▶ ABOUT THIS EXERCISE:
Begin at the line where "tax: 7% = 678.02 -> 7% = 730.67" appears and reproduce exactly every line through the end of the data below, both included, skipping pictures.

▶ INPUT FOR THIS TASK:
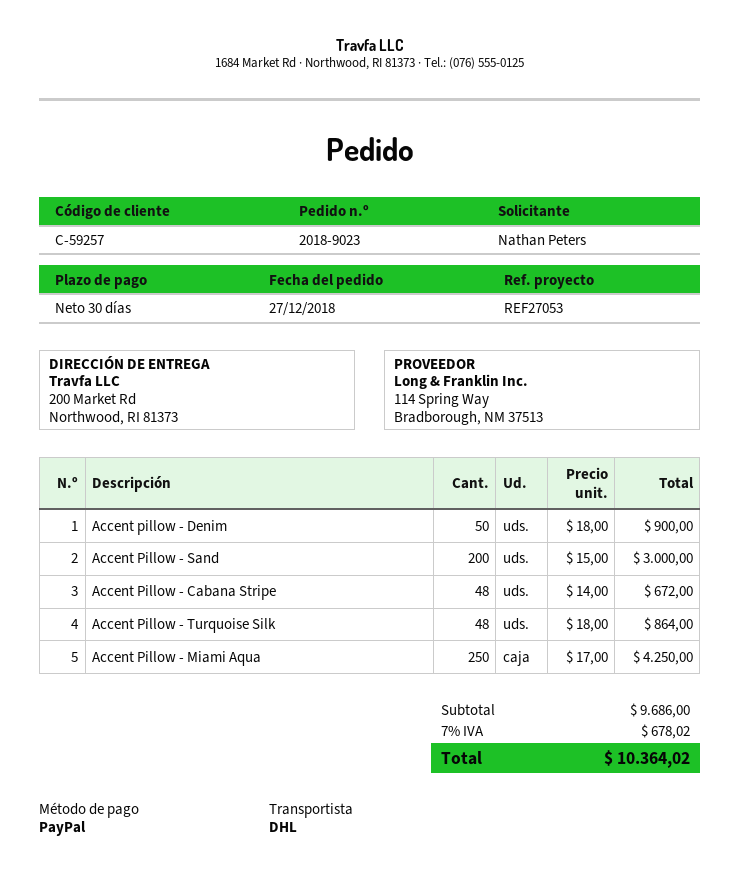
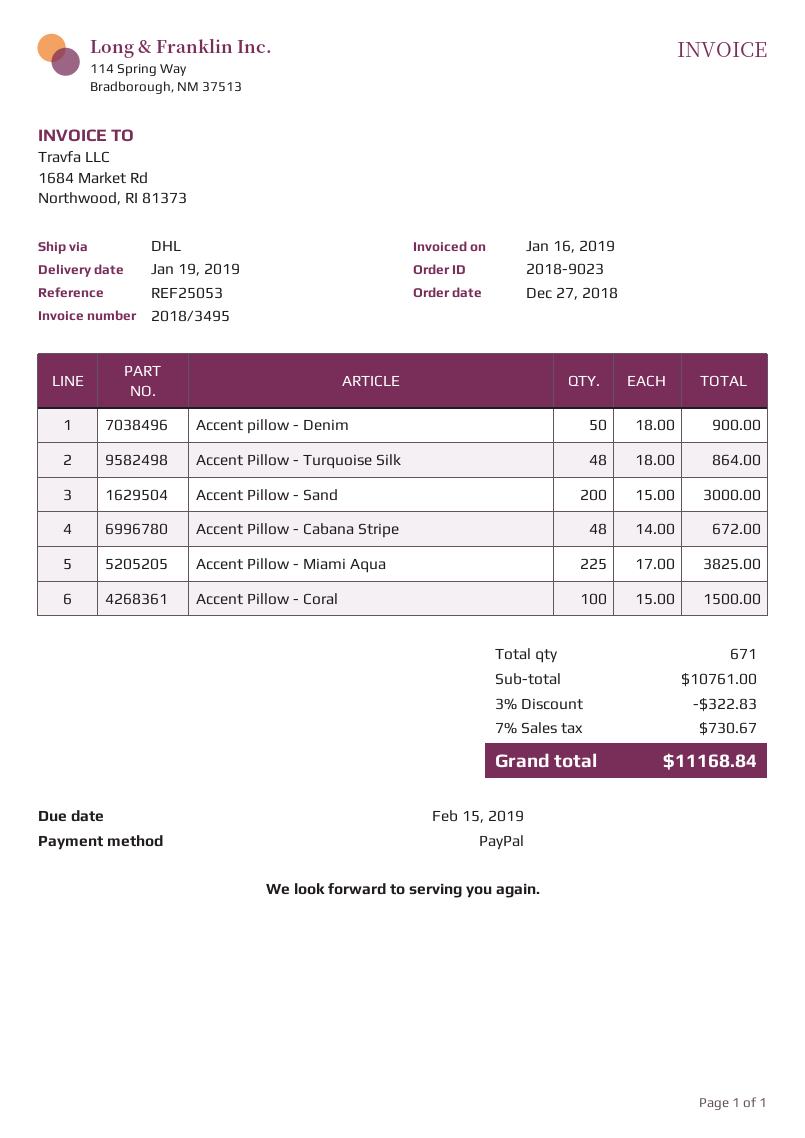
reference: REF27053 -> REF25053
Accent Pillow - Miami Aqua: 250 x 17.00 = 4250.00 -> 225 x 17.00 = 3825.00
Accent Pillow - Coral: none -> 100 x 15.00 = 1500.00
subtotal: 9686.00 -> 10761.00
discount: none -> 3% = 322.83
tax: 7% = 678.02 -> 7% = 730.67
total: 10364.02 -> 11168.84

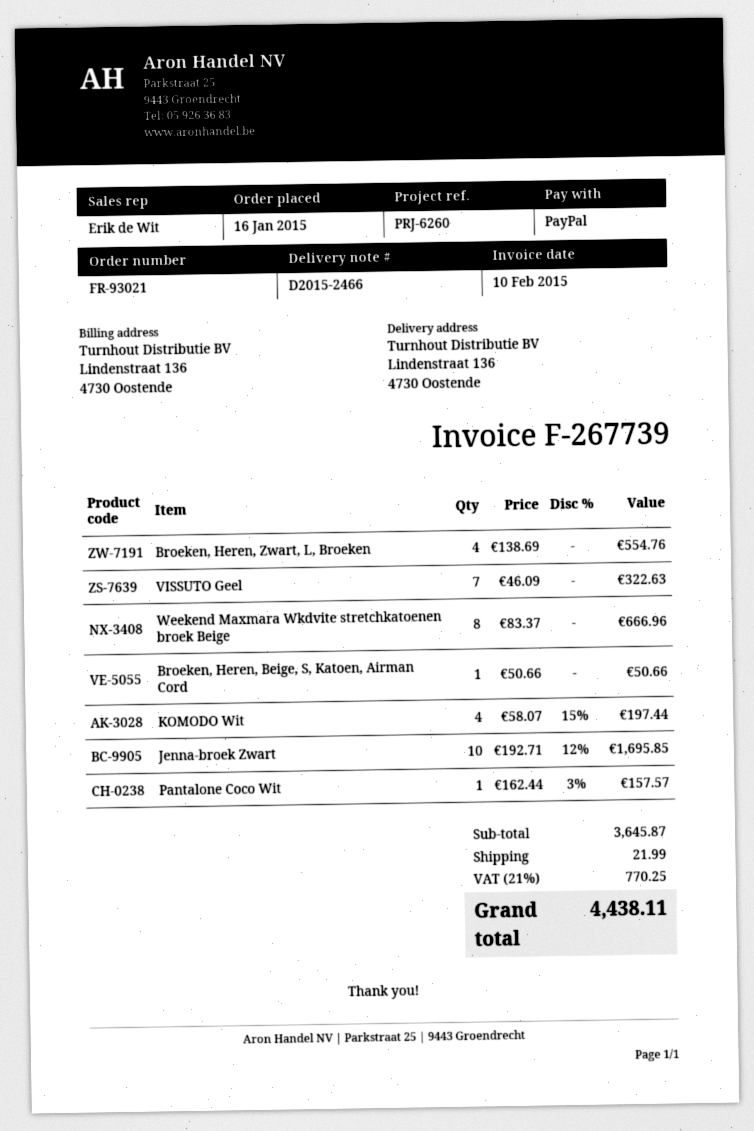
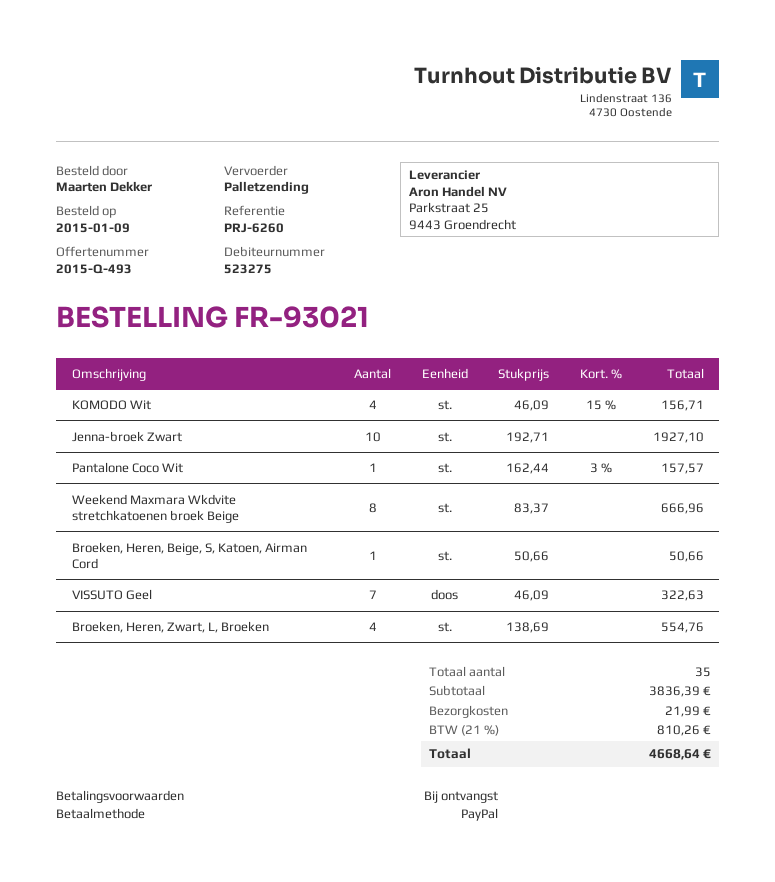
order date: 2015-01-16 -> 2015-01-09
KOMODO Wit: 4 x 58.07 - 15% = 197.44 -> 4 x 46.09 - 15% = 156.71
Jenna-broek Zwart: 10 x 192.71 - 12% = 1695.85 -> 10 x 192.71 = 1927.10
subtotal: 3645.87 -> 3836.39
tax: 21% = 770.25 -> 21% = 810.26
total: 4438.11 -> 4668.64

▶ FINISHED EXERCISE:
tax: 7% = 678.02 -> 7% = 730.67
total: 10364.02 -> 11168.84

order date: 2015-01-16 -> 2015-01-09
KOMODO Wit: 4 x 58.07 - 15% = 197.44 -> 4 x 46.09 - 15% = 156.71
Jenna-broek Zwart: 10 x 192.71 - 12% = 1695.85 -> 10 x 192.71 = 1927.10
subtotal: 3645.87 -> 3836.39
tax: 21% = 770.25 -> 21% = 810.26
total: 4438.11 -> 4668.64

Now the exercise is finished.